Of the entries below, return only those lines from the line with "Leren loafers - Groen: 1 -> none" to the line with "Nomad Brown suède", exactly, both included.

Revision comparison data
::::::

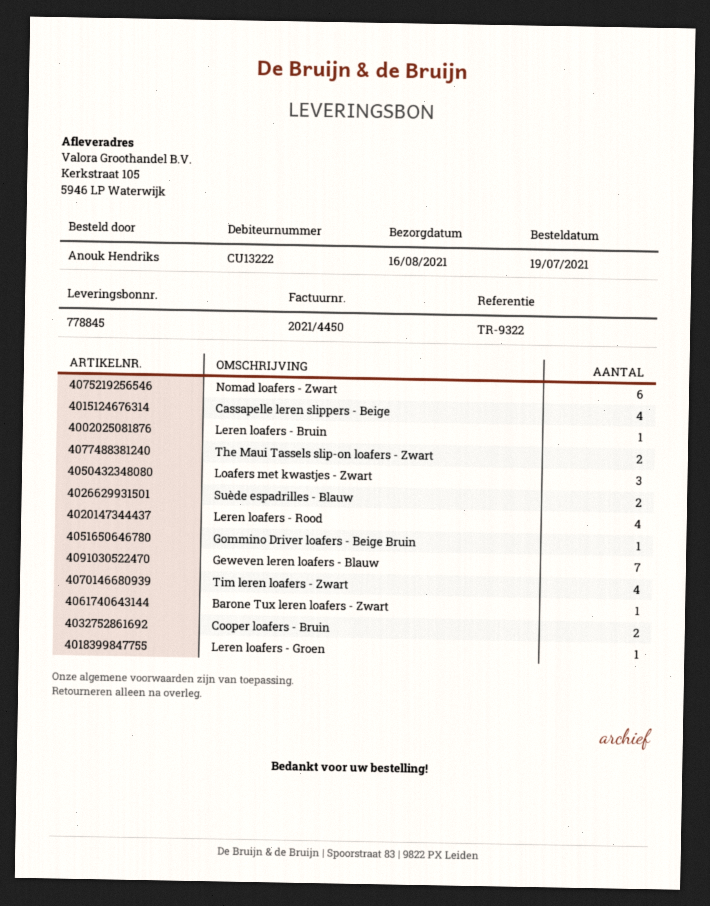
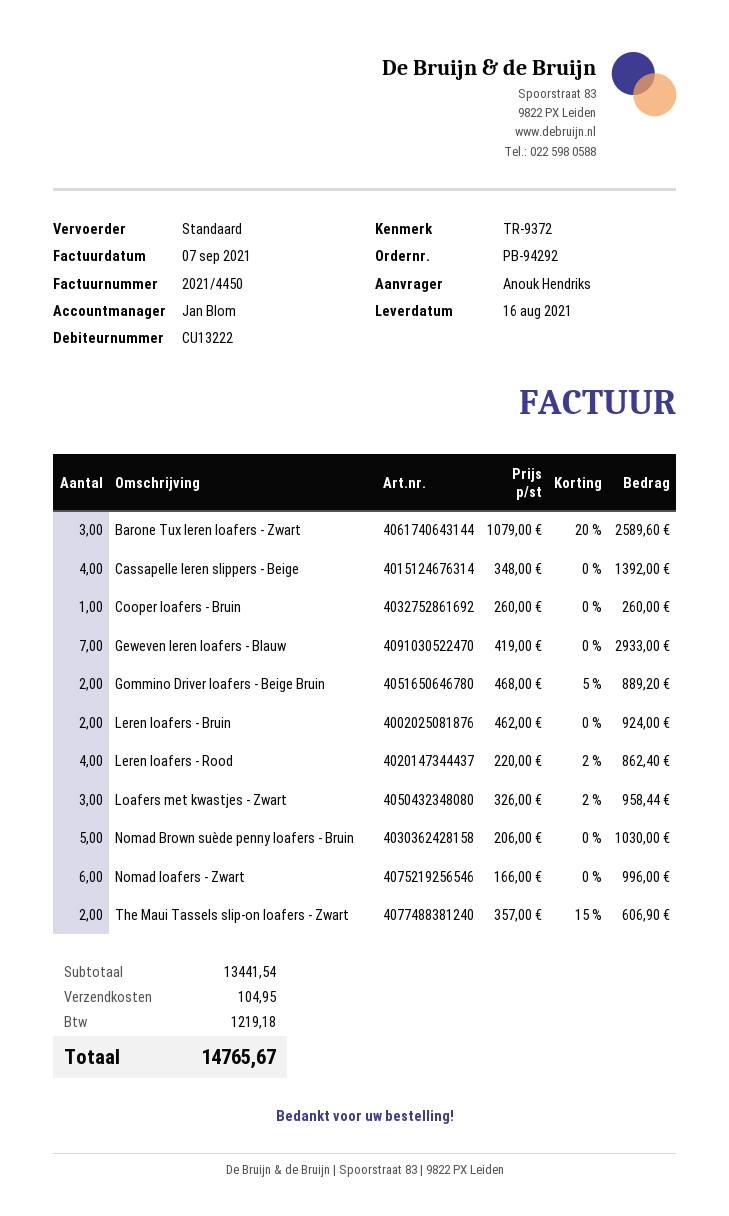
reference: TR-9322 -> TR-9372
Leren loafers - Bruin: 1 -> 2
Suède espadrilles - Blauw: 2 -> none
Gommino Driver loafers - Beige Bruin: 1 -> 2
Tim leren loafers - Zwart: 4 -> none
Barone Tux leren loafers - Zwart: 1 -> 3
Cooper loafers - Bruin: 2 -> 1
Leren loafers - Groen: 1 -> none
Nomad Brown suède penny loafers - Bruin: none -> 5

::::::

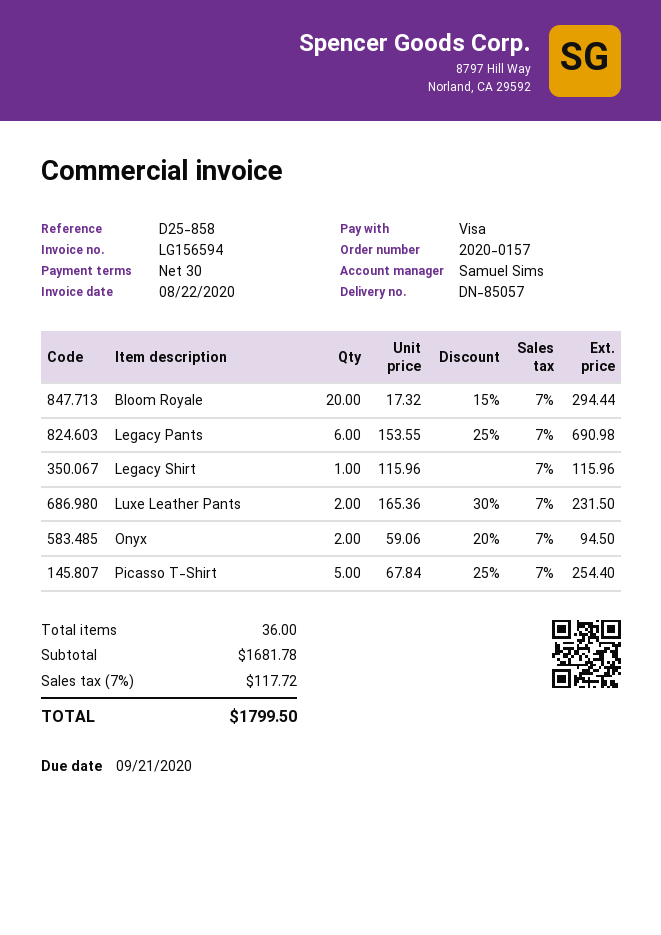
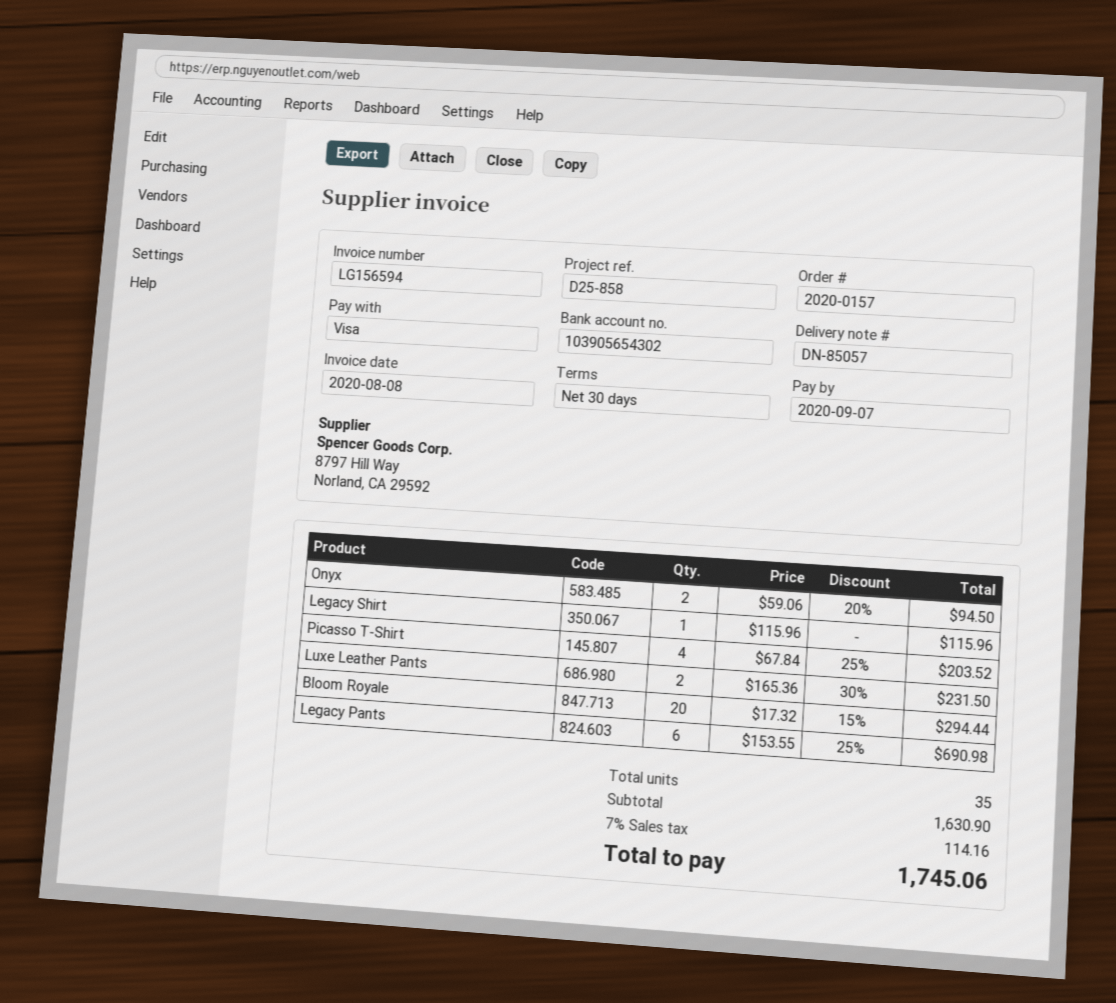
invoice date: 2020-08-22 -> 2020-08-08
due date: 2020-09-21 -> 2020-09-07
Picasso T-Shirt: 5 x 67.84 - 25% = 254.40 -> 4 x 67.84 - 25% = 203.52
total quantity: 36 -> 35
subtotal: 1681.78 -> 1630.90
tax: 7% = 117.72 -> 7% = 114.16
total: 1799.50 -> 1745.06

::::::

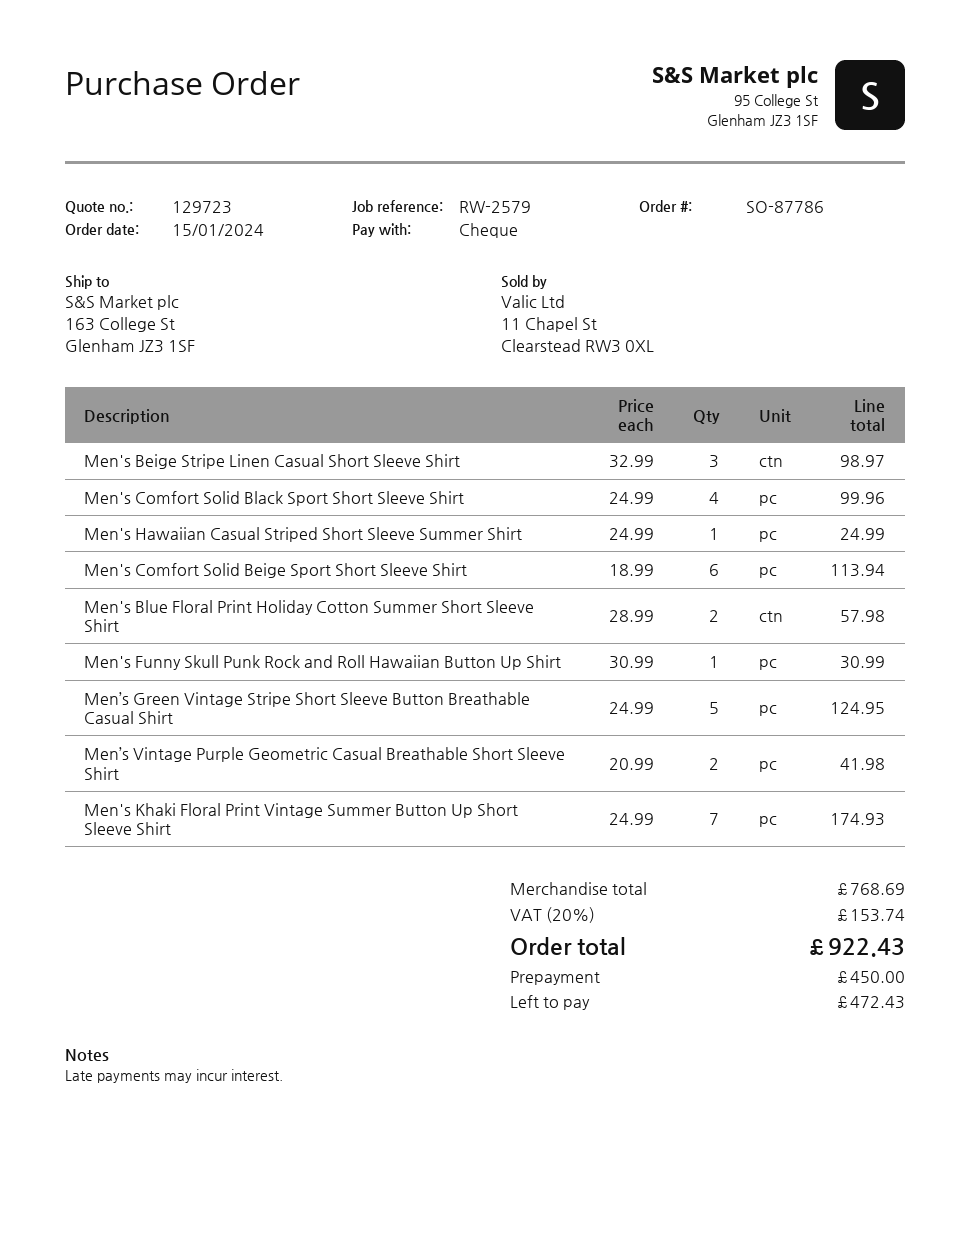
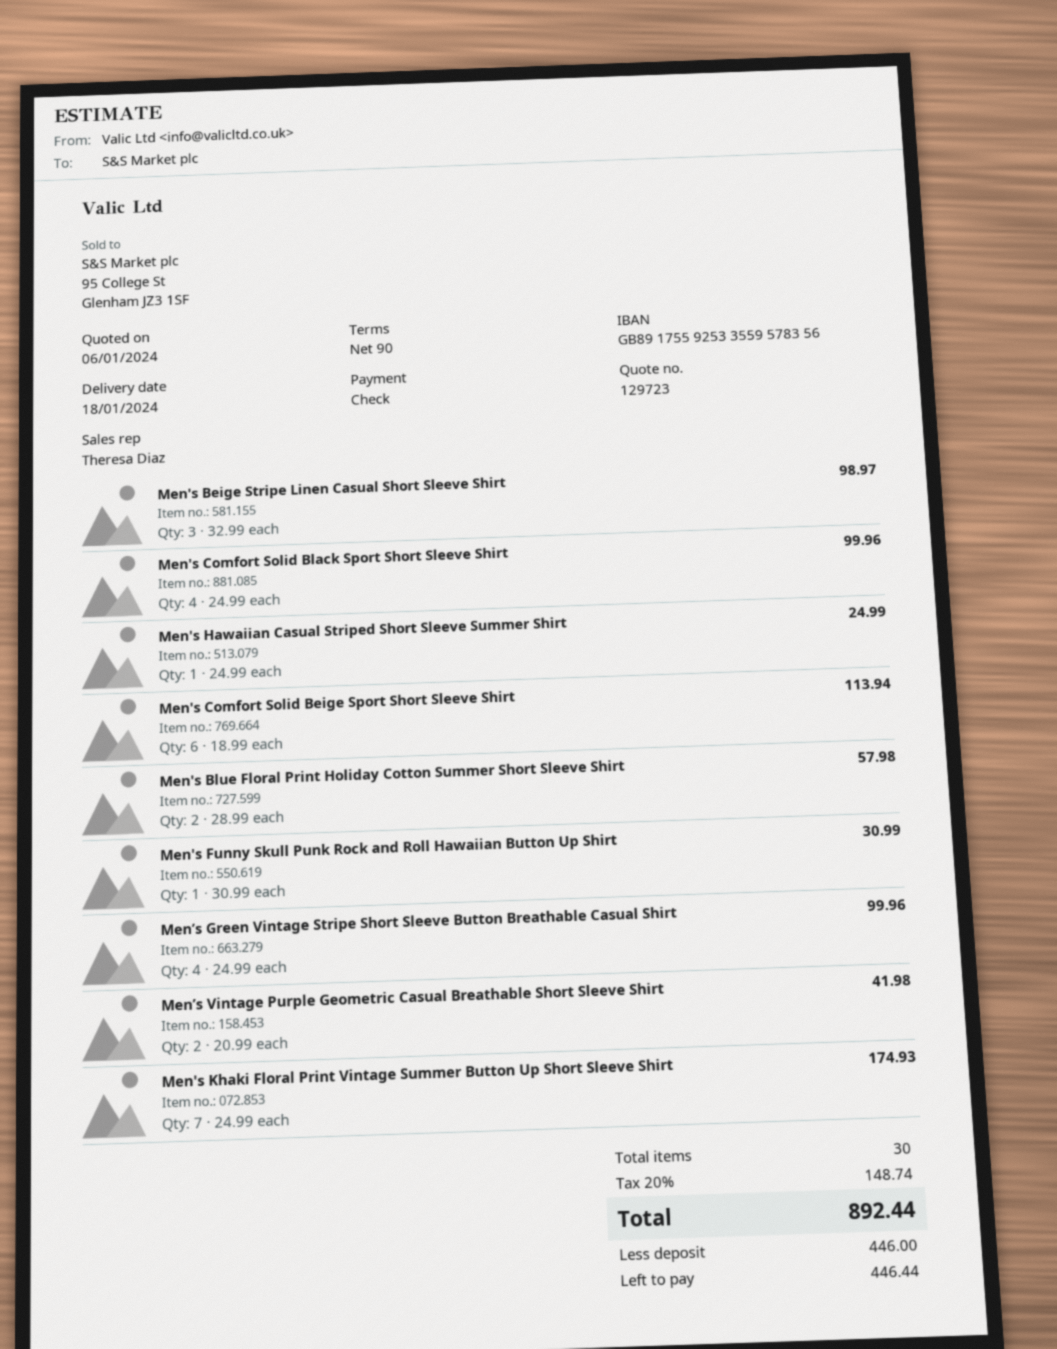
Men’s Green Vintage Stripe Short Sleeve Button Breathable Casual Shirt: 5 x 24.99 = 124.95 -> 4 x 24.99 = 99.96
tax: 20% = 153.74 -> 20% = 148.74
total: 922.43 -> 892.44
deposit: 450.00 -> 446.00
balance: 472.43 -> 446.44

::::::

Task output
Leren loafers - Groen: 1 -> none
Nomad Brown suède penny loafers - Bruin: none -> 5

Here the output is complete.